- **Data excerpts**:
● ● ● ●
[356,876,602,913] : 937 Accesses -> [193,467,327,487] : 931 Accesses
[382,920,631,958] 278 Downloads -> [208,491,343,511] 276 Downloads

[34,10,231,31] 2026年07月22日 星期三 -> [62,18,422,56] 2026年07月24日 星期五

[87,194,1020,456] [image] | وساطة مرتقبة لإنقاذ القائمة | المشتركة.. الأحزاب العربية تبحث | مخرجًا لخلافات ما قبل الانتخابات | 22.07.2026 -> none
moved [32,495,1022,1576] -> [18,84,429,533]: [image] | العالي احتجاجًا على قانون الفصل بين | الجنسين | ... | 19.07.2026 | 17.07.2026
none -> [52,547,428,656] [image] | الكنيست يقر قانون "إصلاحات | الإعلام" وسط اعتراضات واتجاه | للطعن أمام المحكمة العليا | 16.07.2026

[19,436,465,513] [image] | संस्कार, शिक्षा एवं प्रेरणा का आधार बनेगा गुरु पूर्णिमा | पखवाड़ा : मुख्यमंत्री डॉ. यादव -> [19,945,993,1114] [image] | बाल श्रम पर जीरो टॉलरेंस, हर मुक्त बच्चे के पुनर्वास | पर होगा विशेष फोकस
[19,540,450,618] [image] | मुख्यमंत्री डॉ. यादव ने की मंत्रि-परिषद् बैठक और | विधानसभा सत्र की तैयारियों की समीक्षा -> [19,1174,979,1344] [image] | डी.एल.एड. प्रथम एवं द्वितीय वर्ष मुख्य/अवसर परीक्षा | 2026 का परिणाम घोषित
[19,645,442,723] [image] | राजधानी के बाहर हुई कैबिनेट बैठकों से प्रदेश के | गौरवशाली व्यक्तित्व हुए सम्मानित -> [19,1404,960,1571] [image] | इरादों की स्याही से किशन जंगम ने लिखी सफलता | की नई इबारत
● ● ● ●
- **Exercise directions**: Transcribe exactly, and only, the lines from the opening line of the records through the line containing "moved [32,495,1022,1576] ->".

- **Solution for this problem**:
[356,876,602,913] : 937 Accesses -> [193,467,327,487] : 931 Accesses
[382,920,631,958] 278 Downloads -> [208,491,343,511] 276 Downloads

[34,10,231,31] 2026年07月22日 星期三 -> [62,18,422,56] 2026年07月24日 星期五

[87,194,1020,456] [image] | وساطة مرتقبة لإنقاذ القائمة | المشتركة.. الأحزاب العربية تبحث | مخرجًا لخلافات ما قبل الانتخابات | 22.07.2026 -> none
moved [32,495,1022,1576] -> [18,84,429,533]: [image] | العالي احتجاجًا على قانون الفصل بين | الجنسين | ... | 19.07.2026 | 17.07.2026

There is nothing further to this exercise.